‘First AI software engineer’ is bad at its job – The Register

This post was originally published on this site.

A service described as “the first AI software engineer” appears to be rather bad at its job, based on a recent evaluation.

The auto-coder is called “Devin” and was introduced in March 2024. The bot’s creator, an outfit called Cognition AI, has made claims such as “Devin can build and deploy apps end to end,” and “can autonomously find and fix bugs in codebases.” The tool reached general availability in December 2024, starting at $500 per month.

“Devin is an autonomous AI software engineer that can write, run and test code, helping software engineers work on personal tasks or their team projects,” Cognition’s documentation declares.
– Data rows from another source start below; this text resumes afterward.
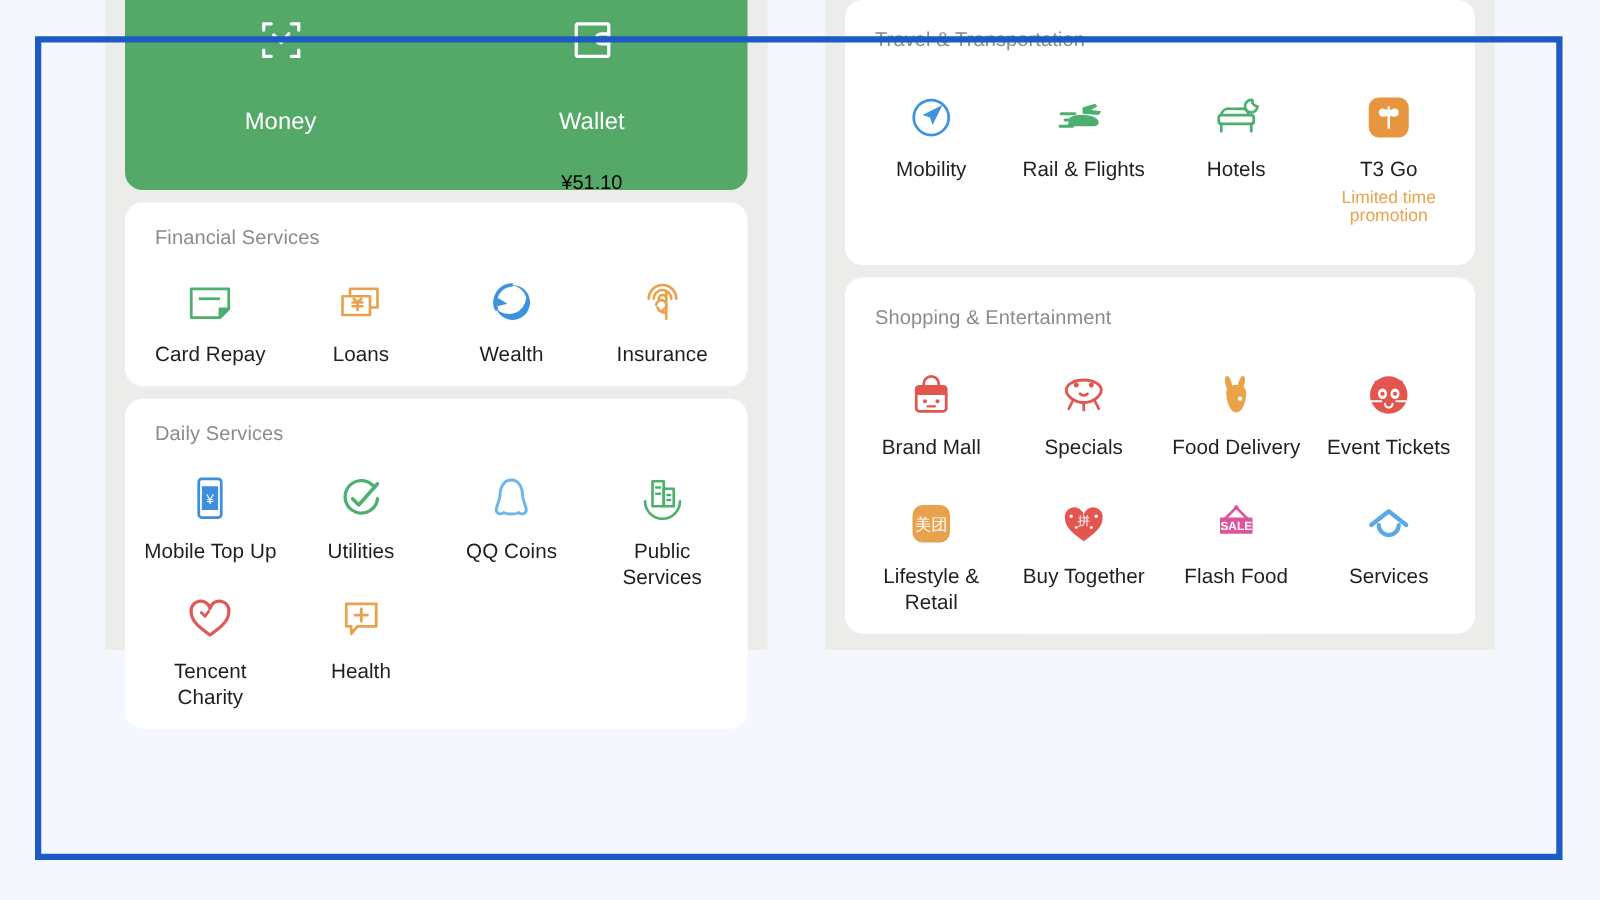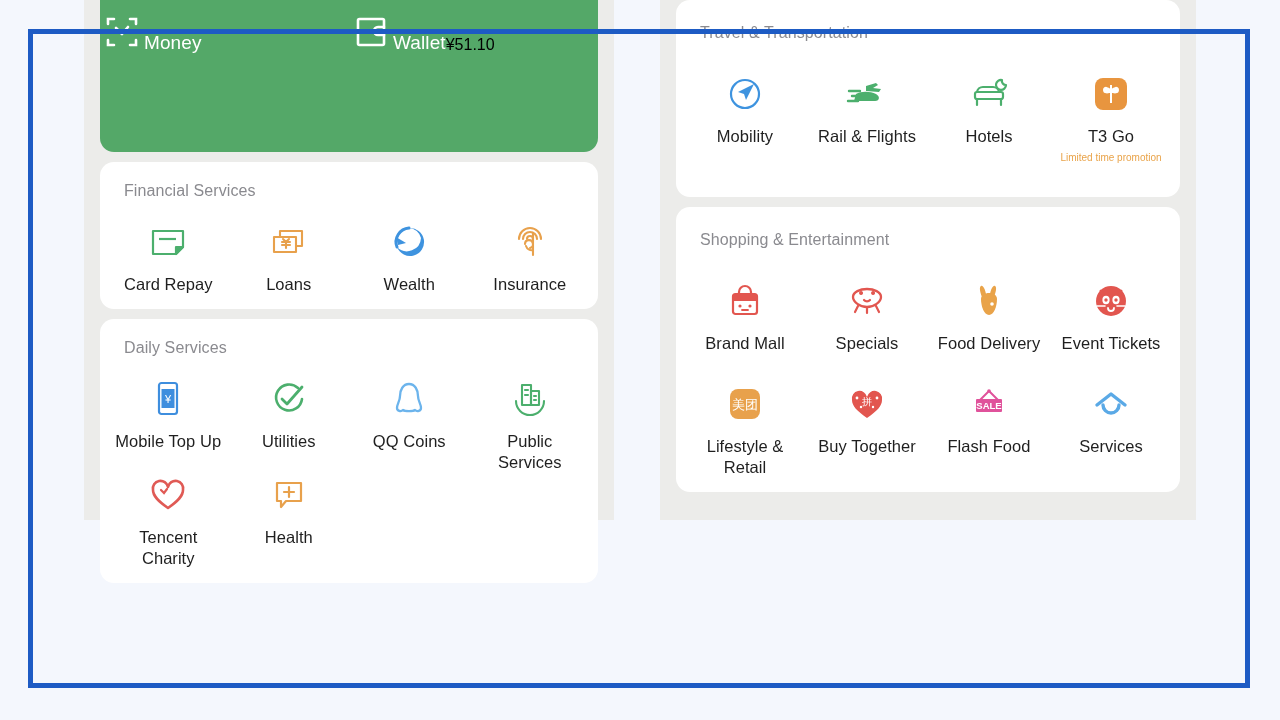--- a/index.html
+++ b/index.html
@@ -30,22 +30,23 @@
   .green-card {
     background: #54a868;
     border-radius: 0 0 14px 14px;
     height: 152px;
     display: flex;
     align-items: flex-start;
     padding-top: 8px;
   }
   .green-cell {
     flex: 1 1 0;
-    display: flex; flex-direction: row;
-    align-items: flex-end;
+    display: flex; flex-direction: column;
+    align-items: center;
+    gap: 24px;
   }
   .green-ic { height: 46px; display: flex; align-items: center; justify-content: center; }
   .green-label {
     color: #ffffff; font-size: 19px; margin-top: 9px; letter-spacing: .1px;
   }
   .green-sub { color: #000000; font-size: 16px; margin-top: 5px; }
 
   
   .sec-card { margin-top: 10px; padding: 20px 0 14px 0; }
   .sec-title {
@@ -63,21 +64,21 @@
   .tile-ic {
     height: 44px; width: 44px;
     display: flex; align-items: center; justify-content: center;
     margin-bottom: 10px;
   }
   .tile-label {
     font-size: 16.5px; color: #1f1f1f; text-align: center; line-height: 21px;
     letter-spacing: .05px;
   }
   .tile-badge {
-    font-size: 10px; color: #e9a349; text-align: center;
+    font-size: 14px; color: #e9a349; text-align: center;
     line-height: 15px; margin-top: 3px;
   }
 
   
   #sel-rect {
     position: absolute;
     left: 28px; top: 29px; width: 1222px; height: 659px;
     border: 5px solid #1d5bc4;
     pointer-events: none;
   }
It “can review PRs, support code migrations, respond to on-call issues, build web applications, and even perform personal assistant tasks like ordering your lunch on DoorDash so you can stay locked in on your codebase.”

The service uses Slack as its main interface for commands, which are sent to its computing environment, a Docker container that hosts a terminal, browser, code editor, and planner. The AI agent supports API integration with external services. This allows it, for example, to send email messages on a user’s behalf via SendGrid.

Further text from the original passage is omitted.